[[ Task data open ]]
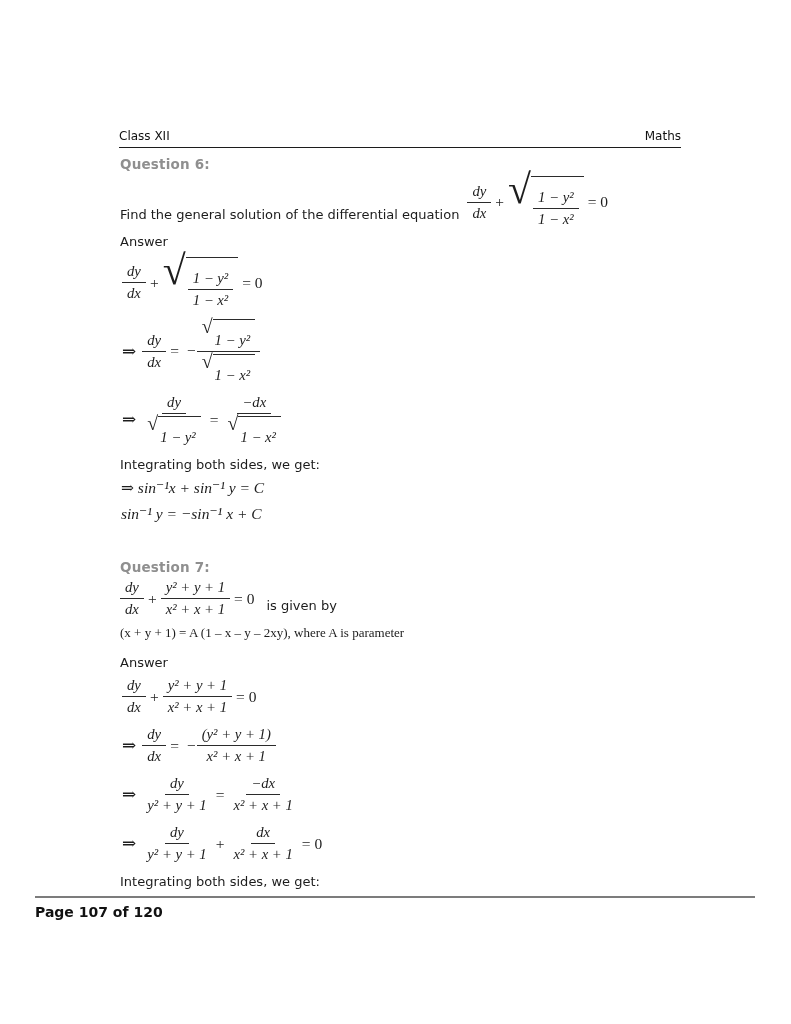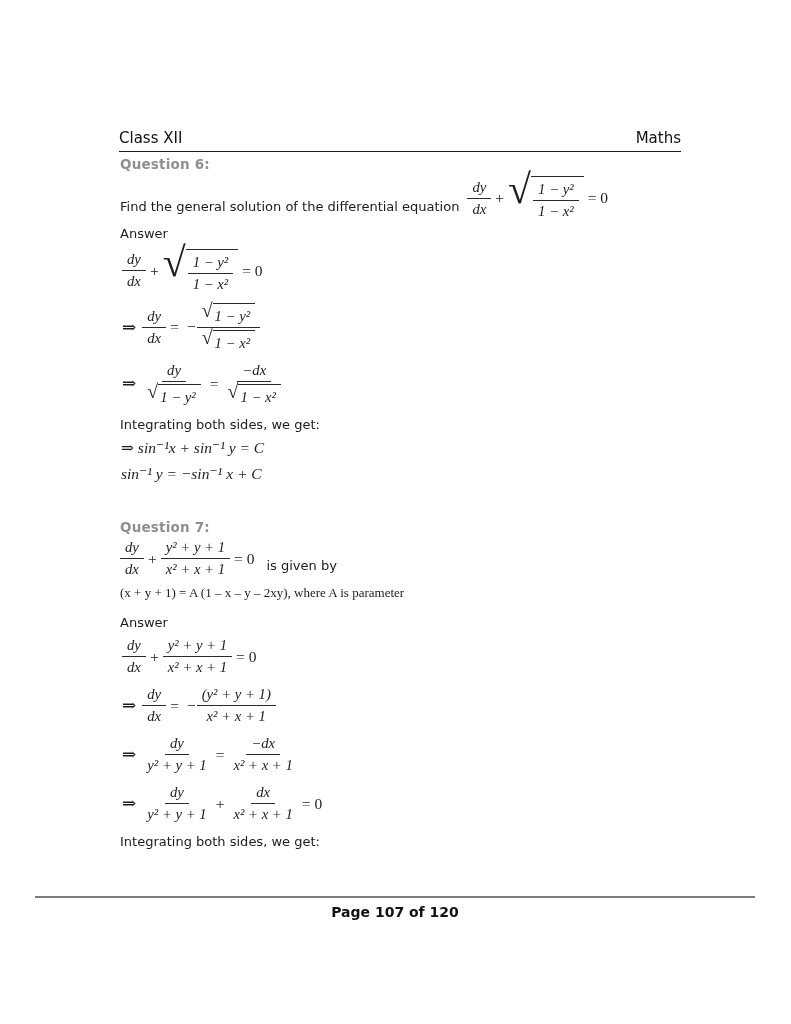--- a/index.html
+++ b/index.html
@@ -10,30 +10,30 @@
     background:#ffffff;
     font-family:"DejaVu Sans","Liberation Sans",sans-serif;
     color:#1f1f1f;
     overflow:hidden;
   }
 
   
   .header {
     position:absolute; top:129px; left:119px; width:562px;
     display:flex; justify-content:space-between; align-items:flex-end;
-    font-size:15px; color:#111;
+    font-size:12px; color:#111;
     padding-bottom:4px;
     border-bottom:1.7px solid #1c1c1c;
   }
 
   
   .footer {
     position:absolute; top:896px; left:35px; right:36px;
     border-top:2px solid #7c7c7c;
-    text-align:center; padding-top:6px;
+    text-align:left; padding-top:6px;
   }
   .footer .page-label { font-size:14px; font-weight:bold; color:#111; }
 
   
   .content { position:absolute; top:156px; left:120px; width:600px; }
 
   .q-title {
     font-size:13.5px; font-weight:bold; color:#8f8f8f;
     letter-spacing:.2px; margin-bottom:4px;
   }
@@ -58,21 +58,21 @@
   .frac { display:inline-flex; flex-direction:column; align-items:center; font-size:0.95em; }
   .frac > .num {
     border-bottom:1.3px solid #2b2b2b;
     padding:0 5px 2px; display:inline-flex; justify-content:center; align-items:flex-end;
   }
   .frac > .den { padding:2px 5px 0; display:inline-flex; justify-content:center; }
   .sqrt { display:inline-flex; align-items:flex-start; }
   .sqrt > .rad { font-style:normal; line-height:1; }
   .sqrt > .body {
     border-top:1.4px solid #2b2b2b;
-    padding:4px 5px 0 2px; display:inline-flex; align-items:center;
+    padding:12px 5px 0 2px; display:inline-flex; align-items:center;
   }
   .sqrt.small > .rad { font-size:1.35em; transform:translateY(-2px); }
   .sqrt.big > .rad { font-size:2.7em; line-height:.8; transform:translateY(-3px); }
   .result-line {
     font-family:"Liberation Serif","DejaVu Serif",serif;
     font-size:15.5px; font-style:italic; color:#1d1d1d;
     margin:4px 0 8px 1px;
   }
 </style>
 </head>

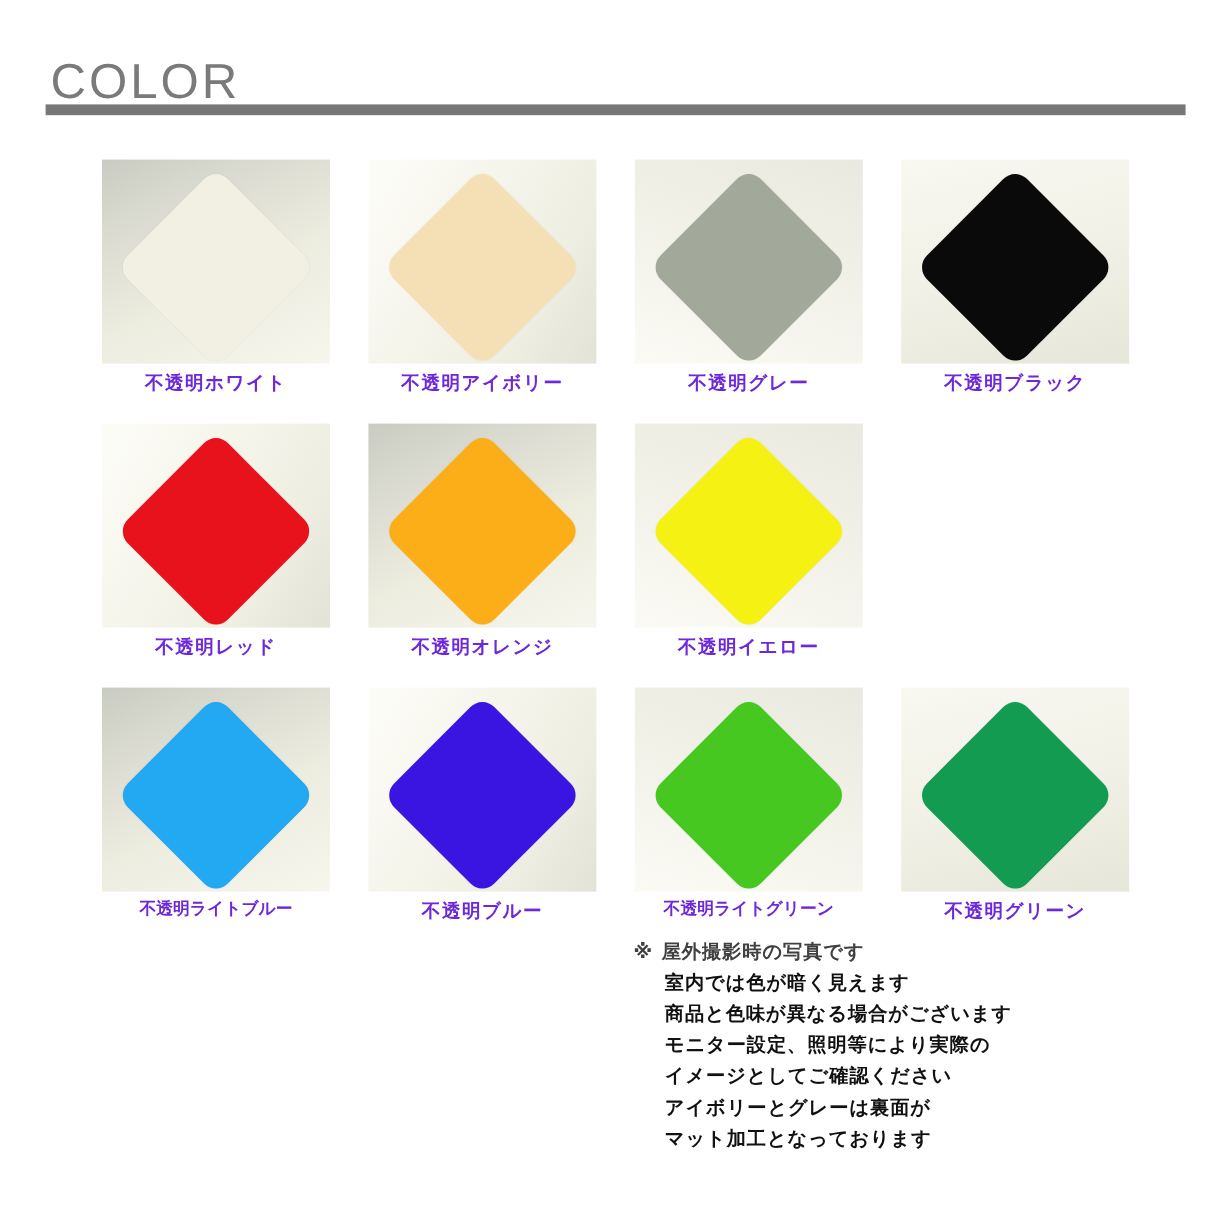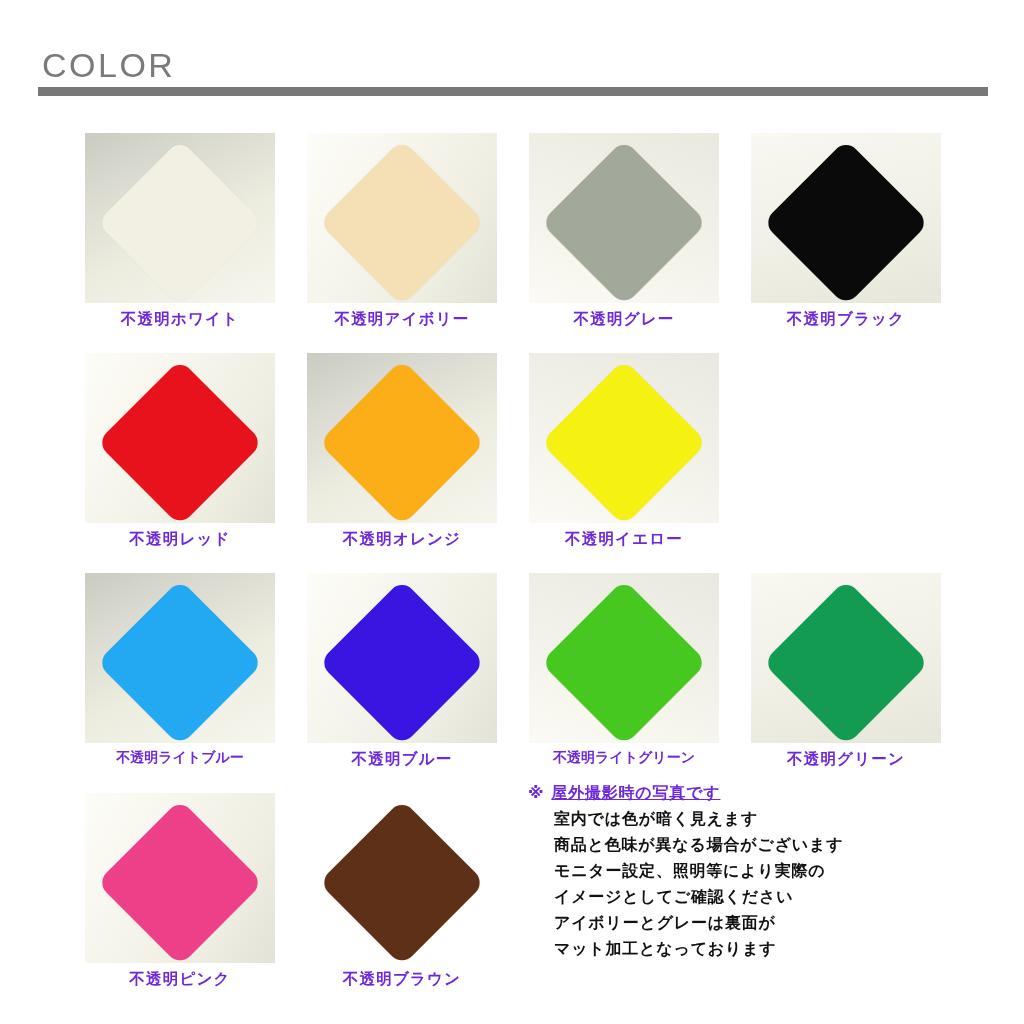--- a/index.html
+++ b/index.html
@@ -18,21 +18,21 @@
   
   #header {
     position: absolute;
     left: 0; top: 0;
     width: 1024px;
   }
   #page-title {
     position: absolute;
     left: 42px;
     top: 48px;
-    font-size: 34px;
+    font-size: 41px;
     letter-spacing: 2.5px;
     color: #7a7a7a;
     font-weight: 400;
     line-height: 1;
     font-family: "Liberation Sans", sans-serif;
   }
   #title-rule {
     position: absolute;
     left: 38px;
     top: 87px;
@@ -128,22 +128,21 @@
   #disclaimer .note-line {
     font-size: 16px;
     line-height: 26px;
     letter-spacing: 0.8px;
     color: #111111;
     font-weight: 700;
     white-space: nowrap;
     font-family: "DejaVu Sans", sans-serif;
   }
   #disclaimer .note-line.headline {
-    color: #6d28d9;
-    text-decoration: underline;
+    color: #404040;
   }
   #disclaimer .note-line.indented {
     padding-left: 26px;
   }
   .note-mark {
     display: inline-block;
     margin-right: 7px;
   }
 </style>
 </head>
@@ -218,34 +217,20 @@
         <div class="swatch-tile bg-c">
           <div class="diamond" style="background: rgb(70, 200, 33);"></div>
         </div>
         <div class="swatch-label narrow">不透明ライトグリーン</div>
       </div>
       <div class="swatch-cell c3">
         <div class="swatch-tile bg-d">
           <div class="diamond" style="background: rgb(19, 155, 82);"></div>
         </div>
         <div class="swatch-label">不透明グリーン</div>
-      </div>
-    </div>
-    <div class="swatch-row">
-      <div class="swatch-cell c0">
-        <div class="swatch-tile bg-b">
-          <div class="diamond" style="background: rgb(237, 64, 137);"></div>
-        </div>
-        <div class="swatch-label">不透明ピンク</div>
-      </div>
-      <div class="swatch-cell c1">
-        <div class="swatch-tile bg-plain">
-          <div class="diamond" style="background: rgb(94, 48, 24);"></div>
-        </div>
-        <div class="swatch-label">不透明ブラウン</div>
       </div>
     </div>
   </div>
 
 <div id="disclaimer">
   <div class="note-line headline">
     <span class="note-mark">※</span><span>屋外撮影時の写真です</span>
   </div>
   <div class="note-line indented">室内では色が暗く見えます</div>
   <div class="note-line indented">商品と色味が異なる場合がございます</div>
[[ Task data closed ]]
- [What this task involves] All of the lines above must be repeated without alteration, though the pictures are to be excluded.

- [Finished exercise]
--- a/index.html
+++ b/index.html
@@ -10,30 +10,30 @@
     background:#ffffff;
     font-family:"DejaVu Sans","Liberation Sans",sans-serif;
     color:#1f1f1f;
     overflow:hidden;
   }
 
   
   .header {
     position:absolute; top:129px; left:119px; width:562px;
     display:flex; justify-content:space-between; align-items:flex-end;
-    font-size:15px; color:#111;
+    font-size:12px; color:#111;
     padding-bottom:4px;
     border-bottom:1.7px solid #1c1c1c;
   }
 
   
   .footer {
     position:absolute; top:896px; left:35px; right:36px;
     border-top:2px solid #7c7c7c;
-    text-align:center; padding-top:6px;
+    text-align:left; padding-top:6px;
   }
   .footer .page-label { font-size:14px; font-weight:bold; color:#111; }
 
   
   .content { position:absolute; top:156px; left:120px; width:600px; }
 
   .q-title {
     font-size:13.5px; font-weight:bold; color:#8f8f8f;
     letter-spacing:.2px; margin-bottom:4px;
   }
@@ -58,21 +58,21 @@
   .frac { display:inline-flex; flex-direction:column; align-items:center; font-size:0.95em; }
   .frac > .num {
     border-bottom:1.3px solid #2b2b2b;
     padding:0 5px 2px; display:inline-flex; justify-content:center; align-items:flex-end;
   }
   .frac > .den { padding:2px 5px 0; display:inline-flex; justify-content:center; }
   .sqrt { display:inline-flex; align-items:flex-start; }
   .sqrt > .rad { font-style:normal; line-height:1; }
   .sqrt > .body {
     border-top:1.4px solid #2b2b2b;
-    padding:4px 5px 0 2px; display:inline-flex; align-items:center;
+    padding:12px 5px 0 2px; display:inline-flex; align-items:center;
   }
   .sqrt.small > .rad { font-size:1.35em; transform:translateY(-2px); }
   .sqrt.big > .rad { font-size:2.7em; line-height:.8; transform:translateY(-3px); }
   .result-line {
     font-family:"Liberation Serif","DejaVu Serif",serif;
     font-size:15.5px; font-style:italic; color:#1d1d1d;
     margin:4px 0 8px 1px;
   }
 </style>
 </head>

--- a/index.html
+++ b/index.html
@@ -18,21 +18,21 @@
   
   #header {
     position: absolute;
     left: 0; top: 0;
     width: 1024px;
   }
   #page-title {
     position: absolute;
     left: 42px;
     top: 48px;
-    font-size: 34px;
+    font-size: 41px;
     letter-spacing: 2.5px;
     color: #7a7a7a;
     font-weight: 400;
     line-height: 1;
     font-family: "Liberation Sans", sans-serif;
   }
   #title-rule {
     position: absolute;
     left: 38px;
     top: 87px;
@@ -128,22 +128,21 @@
   #disclaimer .note-line {
     font-size: 16px;
     line-height: 26px;
     letter-spacing: 0.8px;
     color: #111111;
     font-weight: 700;
     white-space: nowrap;
     font-family: "DejaVu Sans", sans-serif;
   }
   #disclaimer .note-line.headline {
-    color: #6d28d9;
-    text-decoration: underline;
+    color: #404040;
   }
   #disclaimer .note-line.indented {
     padding-left: 26px;
   }
   .note-mark {
     display: inline-block;
     margin-right: 7px;
   }
 </style>
 </head>
@@ -218,34 +217,20 @@
         <div class="swatch-tile bg-c">
           <div class="diamond" style="background: rgb(70, 200, 33);"></div>
         </div>
         <div class="swatch-label narrow">不透明ライトグリーン</div>
       </div>
       <div class="swatch-cell c3">
         <div class="swatch-tile bg-d">
           <div class="diamond" style="background: rgb(19, 155, 82);"></div>
         </div>
         <div class="swatch-label">不透明グリーン</div>
-      </div>
-    </div>
-    <div class="swatch-row">
-      <div class="swatch-cell c0">
-        <div class="swatch-tile bg-b">
-          <div class="diamond" style="background: rgb(237, 64, 137);"></div>
-        </div>
-        <div class="swatch-label">不透明ピンク</div>
-      </div>
-      <div class="swatch-cell c1">
-        <div class="swatch-tile bg-plain">
-          <div class="diamond" style="background: rgb(94, 48, 24);"></div>
-        </div>
-        <div class="swatch-label">不透明ブラウン</div>
       </div>
     </div>
   </div>
 
 <div id="disclaimer">
   <div class="note-line headline">
     <span class="note-mark">※</span><span>屋外撮影時の写真です</span>
   </div>
   <div class="note-line indented">室内では色が暗く見えます</div>
   <div class="note-line indented">商品と色味が異なる場合がございます</div>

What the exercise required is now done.